(Dataset records)

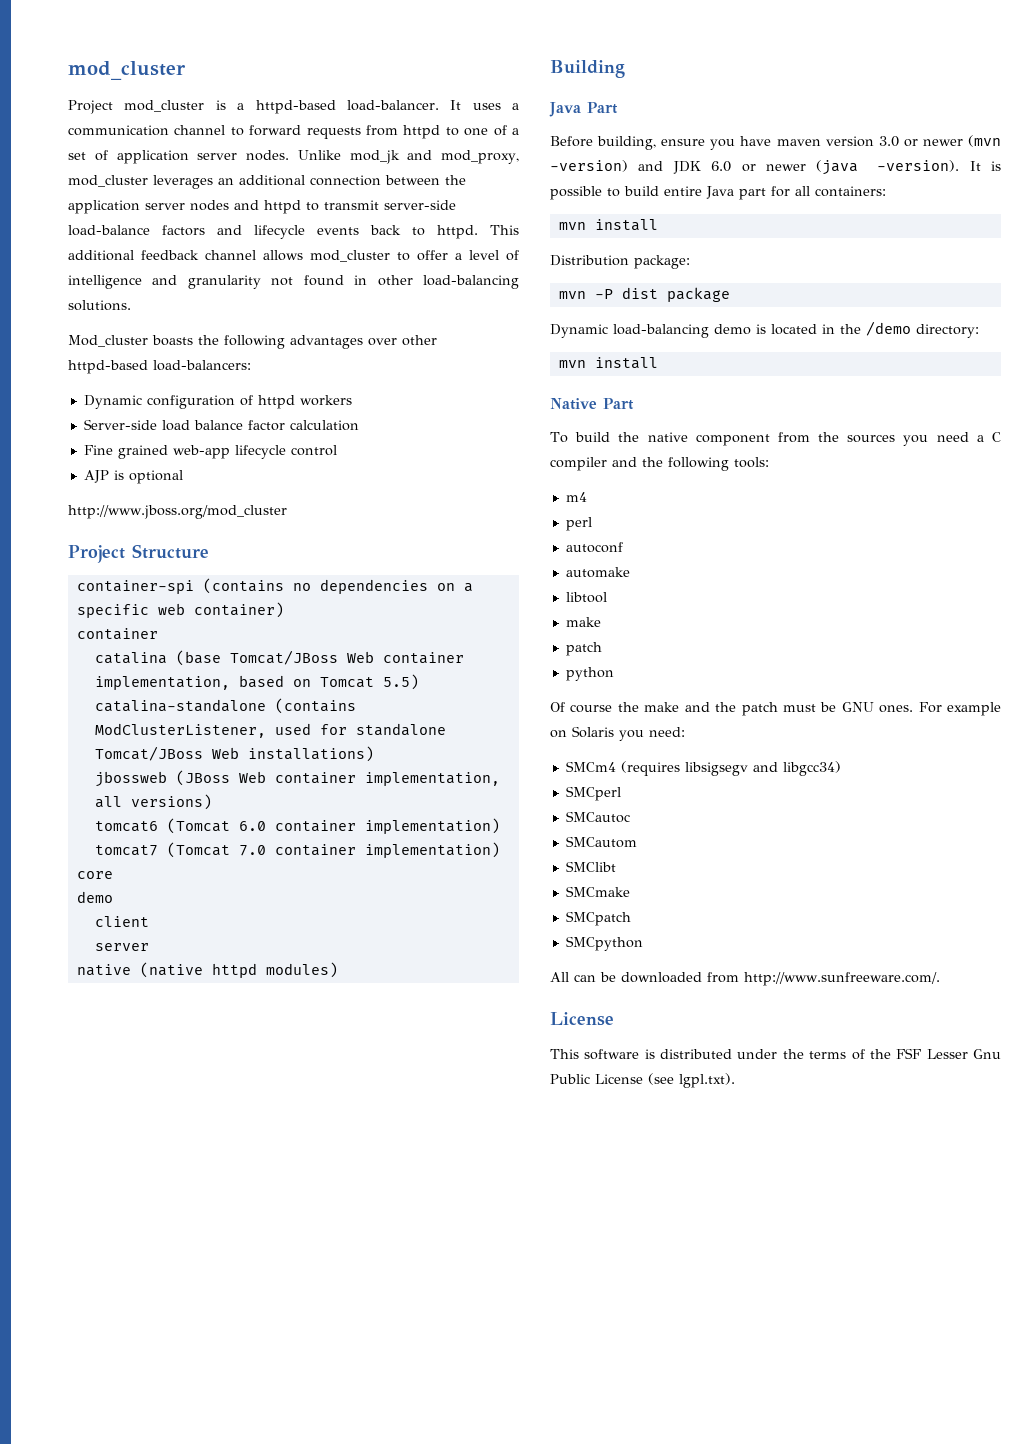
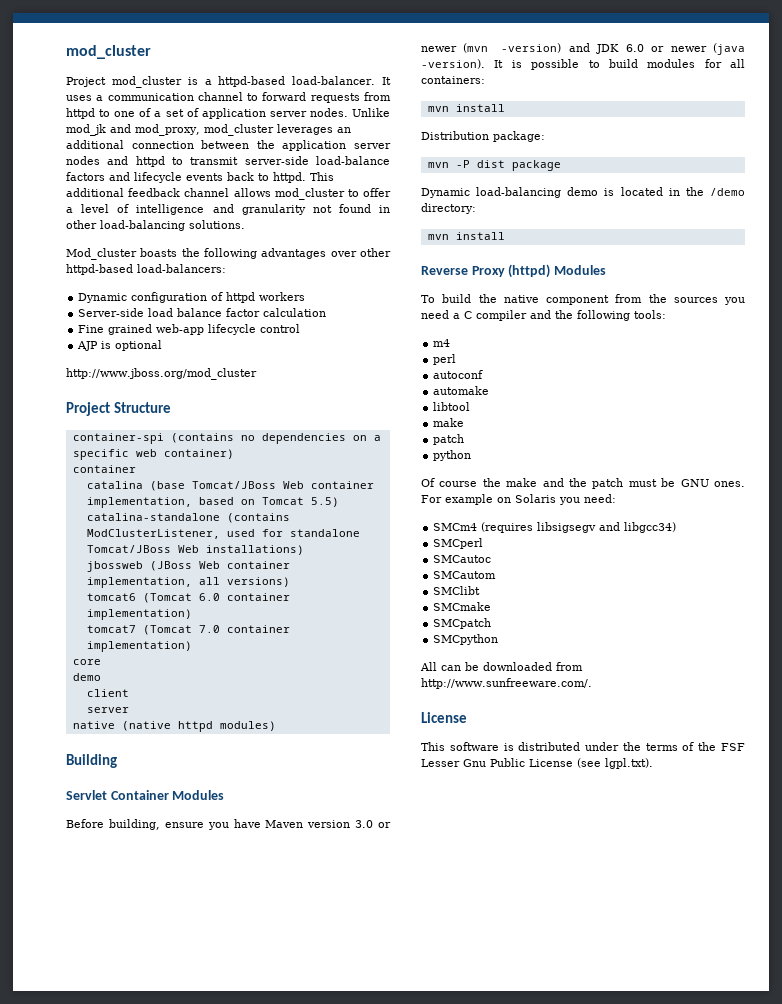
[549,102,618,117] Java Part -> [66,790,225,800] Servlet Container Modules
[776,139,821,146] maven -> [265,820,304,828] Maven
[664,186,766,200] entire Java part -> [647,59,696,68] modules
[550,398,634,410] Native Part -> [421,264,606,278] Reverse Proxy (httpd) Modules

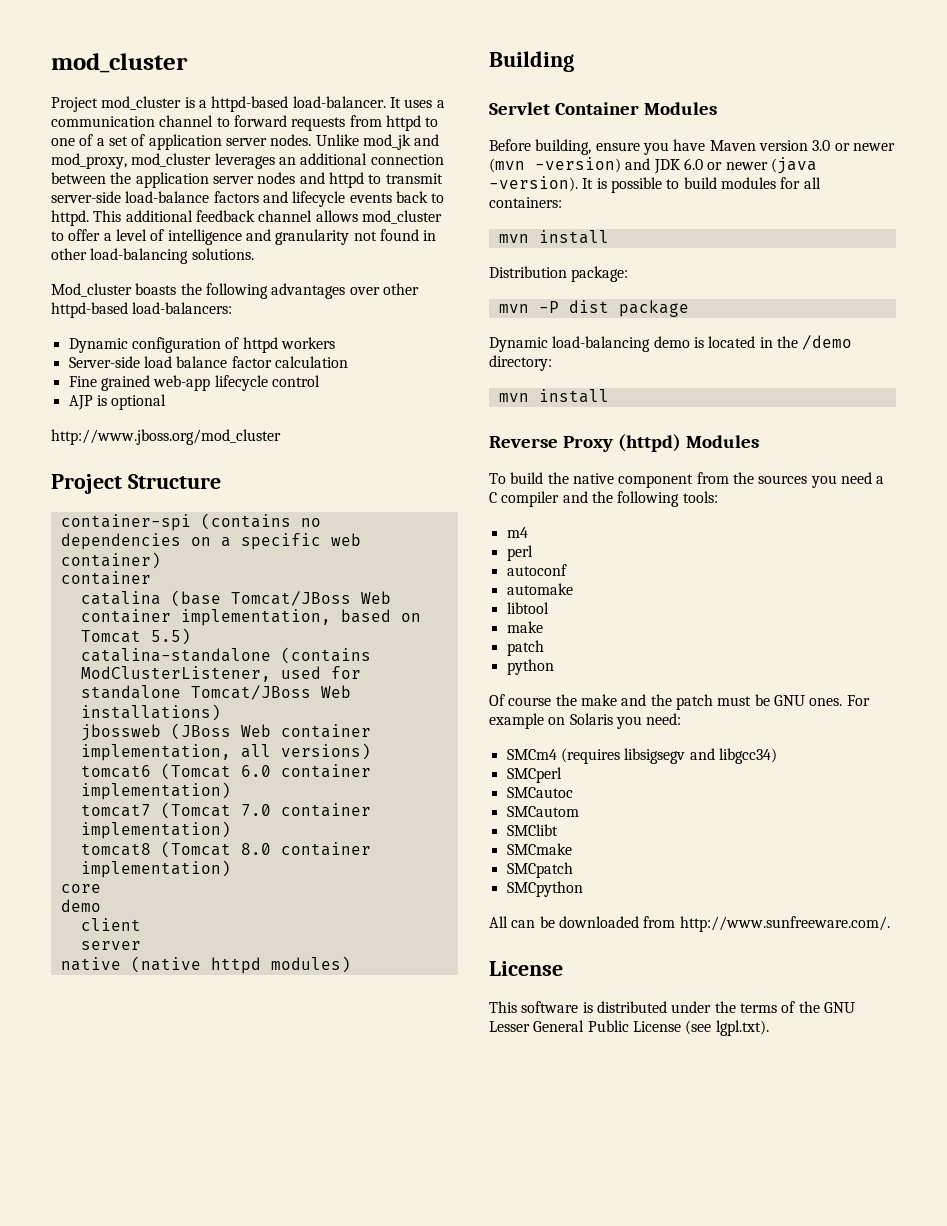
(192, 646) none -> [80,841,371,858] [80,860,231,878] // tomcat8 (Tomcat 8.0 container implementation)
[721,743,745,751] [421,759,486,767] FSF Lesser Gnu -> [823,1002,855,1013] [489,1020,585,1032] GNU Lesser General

To do: Give the number of lines in the data that contain the string "Java", and nothing else.

Response to the exercise: 2